Problem description:
Please set down each entry exactly, omitting any picture it holds.
────────────────────────────────────────
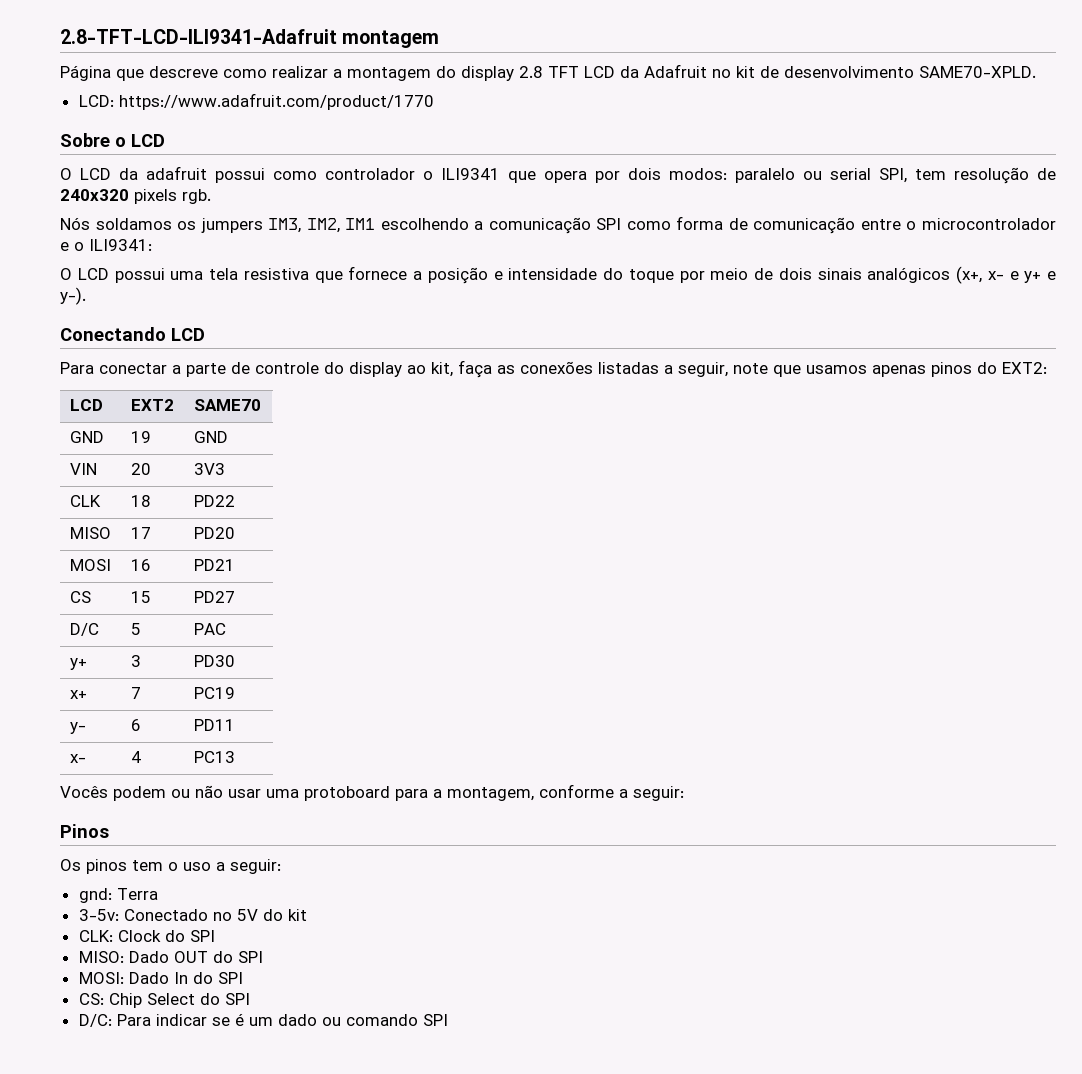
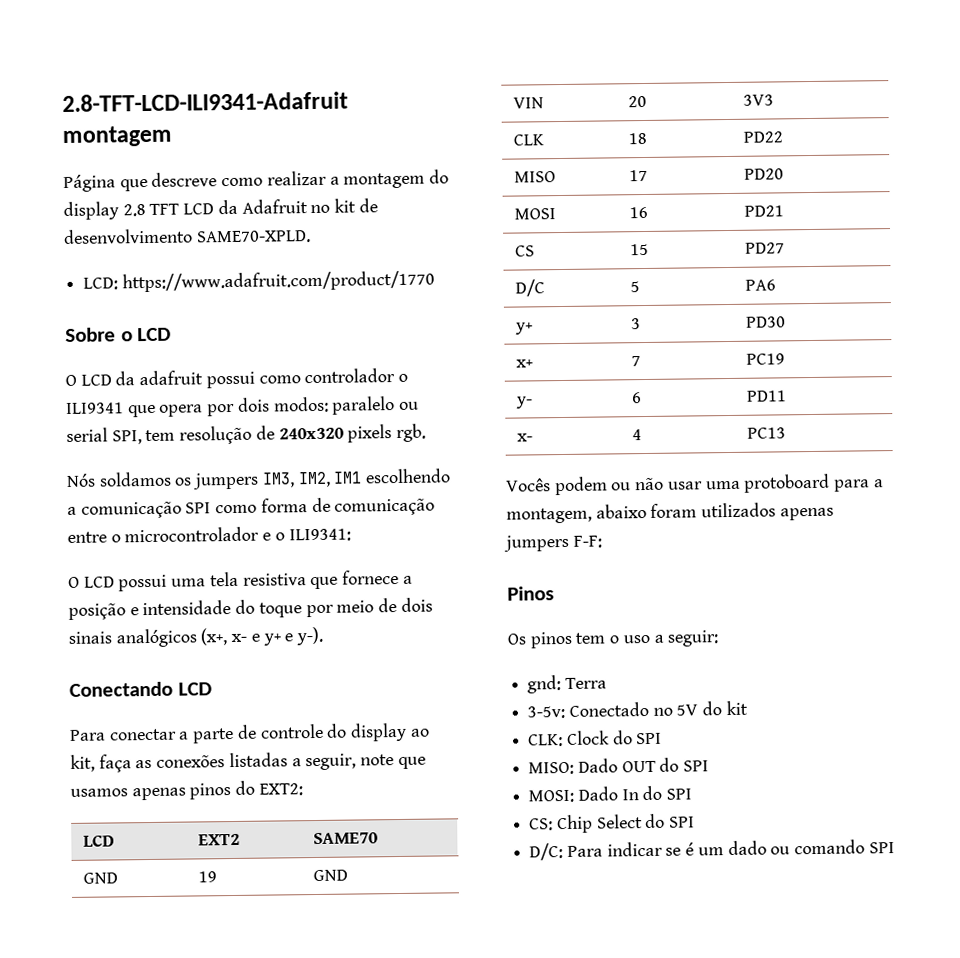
- D/C | 5 | PAC
+ D/C | 5 | PA6
- Vocês podem ou não usar uma protoboard para a montagem, conforme a seguir:
+ Vocês podem ou não usar uma protoboard para a montagem, abaixo foram utilizados apenas jumpers F-F:

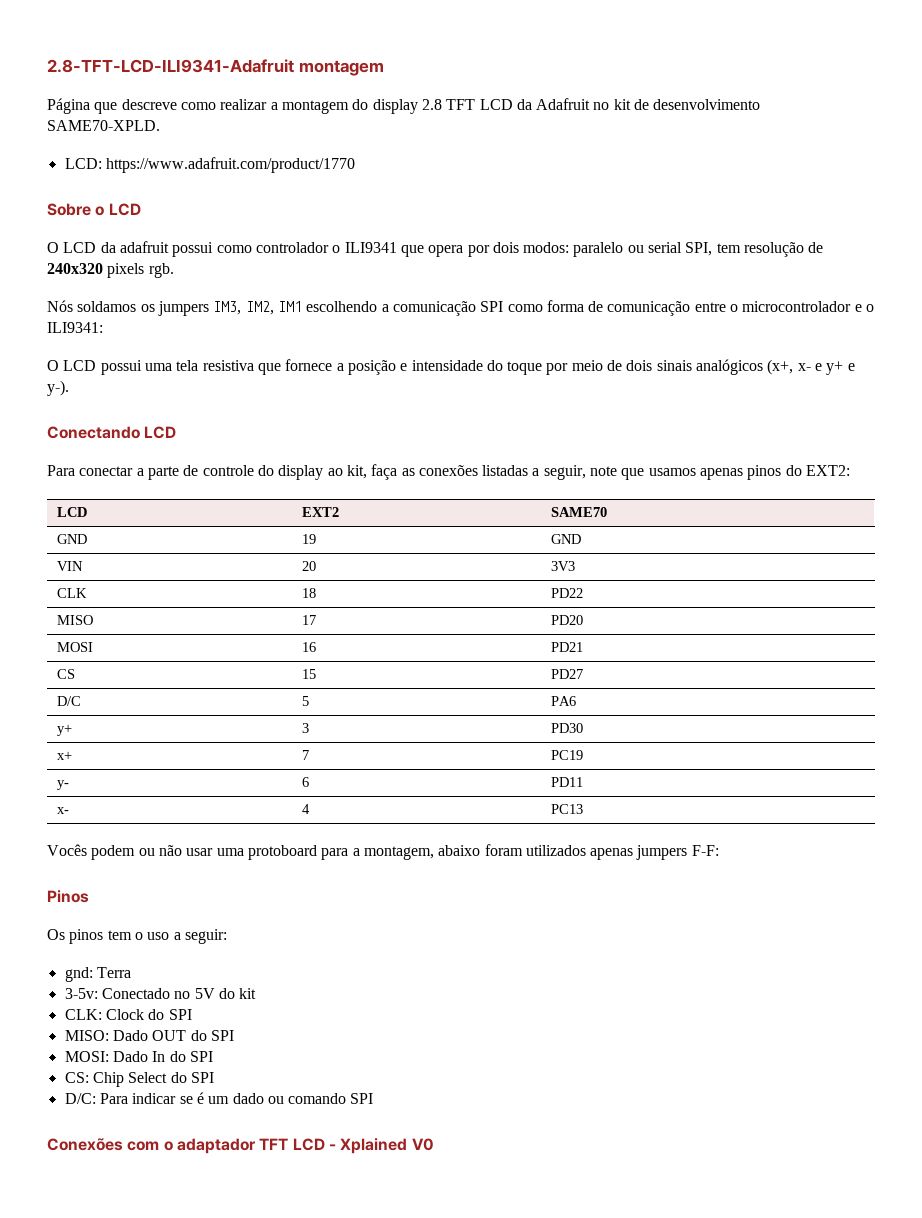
+ Conexões com o adaptador TFT LCD - Xplained V0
────────────────────────────────────────
Solution for this problem:
- D/C | 5 | PAC
+ D/C | 5 | PA6
- Vocês podem ou não usar uma protoboard para a montagem, conforme a seguir:
+ Vocês podem ou não usar uma protoboard para a montagem, abaixo foram utilizados apenas jumpers F-F:

+ Conexões com o adaptador TFT LCD - Xplained V0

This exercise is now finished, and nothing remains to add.